A laundry list of major dine-in restaurant groups – Darden, Dine Brands, First Watch, and Cheesecake Factory – have all taken to limiting their off-premise dining options like delivery and pickup during busy hours, according to the Wall Street Journal.

A food delivery bag waits on a front porch
Credit: Getty Images

"In that trade-off, we are always going to make sure that we're serving the guests that are physically in front of us, because that experience has got to be right," John Peyton, Dine Brands chief executive, was quoted as saying. Specifically, he said Applebee's locations have occasionally stopped taking delivery orders during the evenings while IHOP has done the same during busy weekend mornings.

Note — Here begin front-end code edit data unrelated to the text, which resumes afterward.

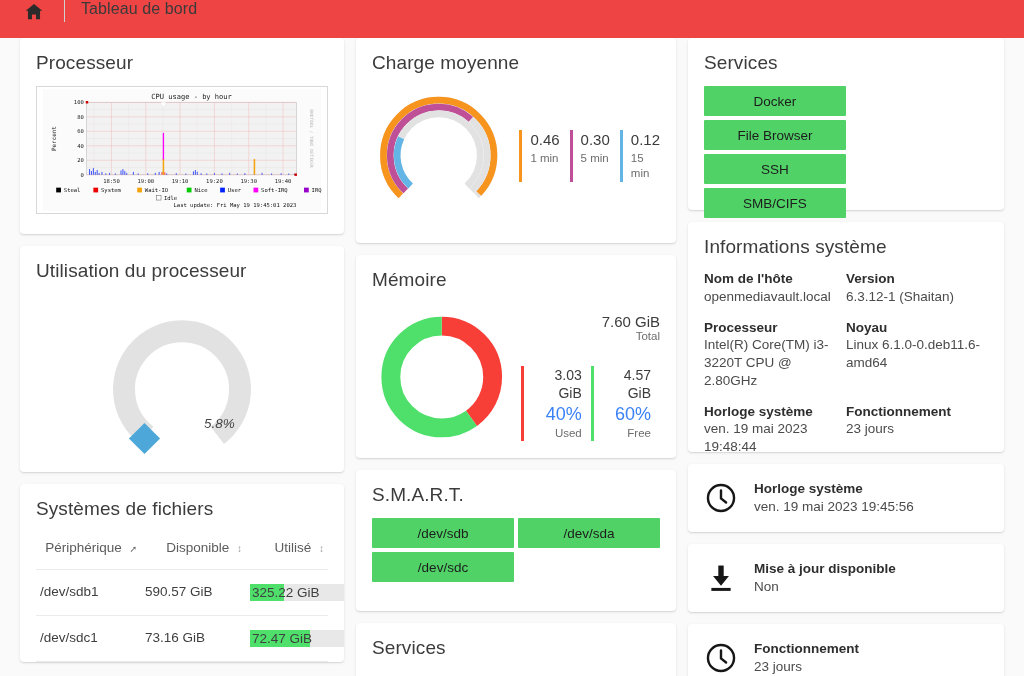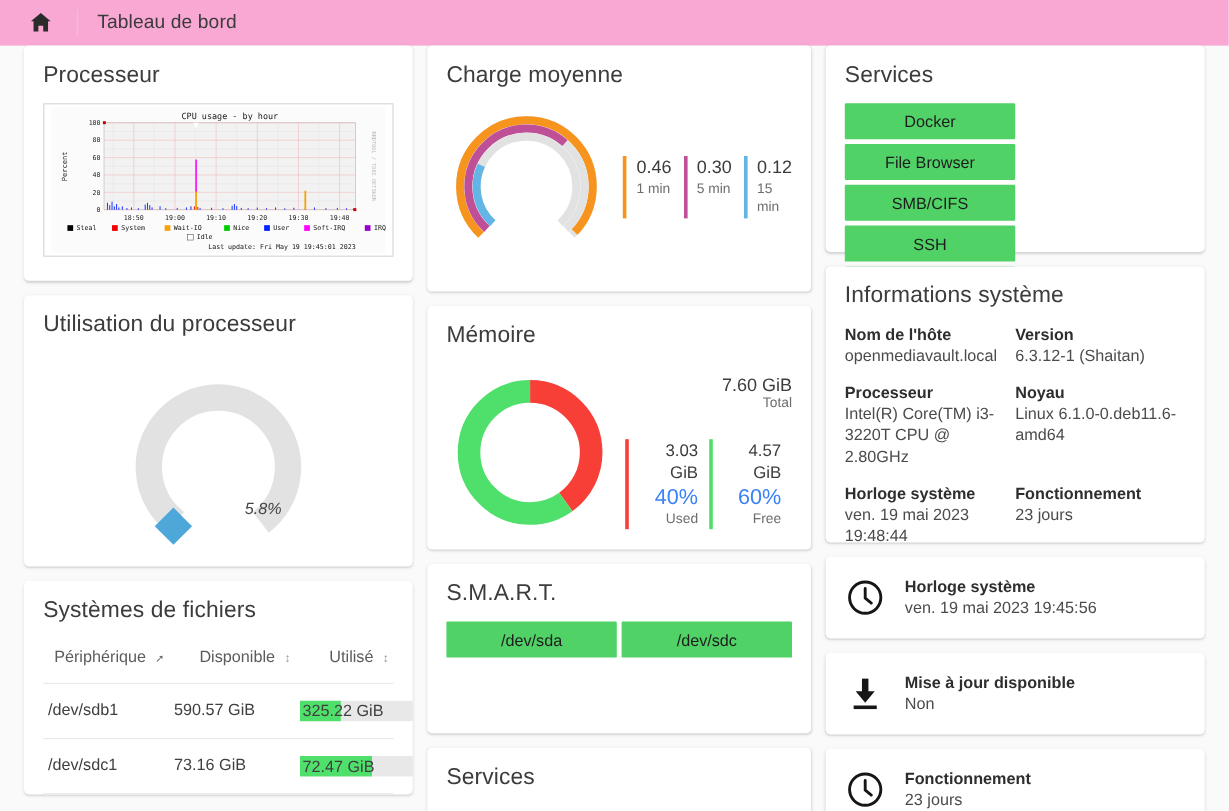--- a/index.html
+++ b/index.html
@@ -7,22 +7,22 @@
     width: 1024px; height: 676px;
     background: #fafafa;
     font-family: "Liberation Sans", sans-serif;
     color: #212121;
     overflow: hidden;
   }
 
   
   #topbar {
     height: 38px; width: 1024px;
-    background: #f9a8d4;
-    display: flex; align-items: center;
+    background: #ef4444;
+    display: flex; 
     padding-left: 22px;
   }
   #home-btn {
     width: 24px; height: 24px;
     display: flex; align-items: center; justify-content: center;
     color: #2b2b2b;
   }
   #home-btn svg { display: block; }
   .topbar-sep {
     width: 1px; height: 22px;
@@ -435,39 +435,40 @@
               <div class="mem-l">Free</div>
             </div>
           </div>
         </div>
       </div>
     </div>
 
     <div class="card" style="height:141px;">
       <div class="card-title">S.M.A.R.T.</div>
       <div class="btn-grid smart-grid">
+        <div class="status-btn">/dev/sdb</div>
         <div class="status-btn">/dev/sda</div>
         <div class="status-btn">/dev/sdc</div>
       </div>
     </div>
 
     <div class="card" style="height:60px;">
       <div class="card-title">Services</div>
     </div>
   </div>
 
   <div class="col">
 
     <div class="card" style="height:172px;">
       <div class="card-title">Services</div>
       <div class="btn-grid svc-grid">
         <div class="status-btn">Docker</div>
         <div class="status-btn">File Browser</div>
+        <div class="status-btn">SSH</div>
         <div class="status-btn">SMB/CIFS</div>
-        <div class="status-btn">SSH</div>
         <div class="status-btn">WeTTY</div>
         <div class="status-btn">fail2ban</div>
       </div>
     </div>
 
     <div class="card" style="height:230px;">
       <div class="card-title">Informations système</div>
       <div class="sysinfo">
         <div class="sys-cell">
           <div class="sys-k">Nom de l'hôte</div>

The paper also pointed to comments from Darden CEO Gene Lee during the company's earnings call in September. "On the weekends, we have to throttle the off-premise business," he said. "Each restaurant can throttle differently. But on average, I'll give you an idea is that we only take four orders to go every 15 minutes, and there are a lot more orders than that… we have excess demand."

A number of issues are forcing this decision: Financially, off-premise orders are reportedly less profitable, an even larger consideration as inflation is already hitting bottom lines. Meanwhile, attracting employees has been a struggle for restaurants across the industry, an issue that can be especially taxing when existing staff aren't prepared to juggle such a large mix of dine-in and delivery. Research firm The NPD Group found that to-go orders are still up 20 percent from before the pandemic even as more customers are dining in.

And so if you've noticed that you can't order delivery from your favorite dine-in restaurants, you're not alone: The WSJ cites research that found 15 percent of polled consumers said they weren't able to order delivery from a full-service restaurant during peak hours in recent months.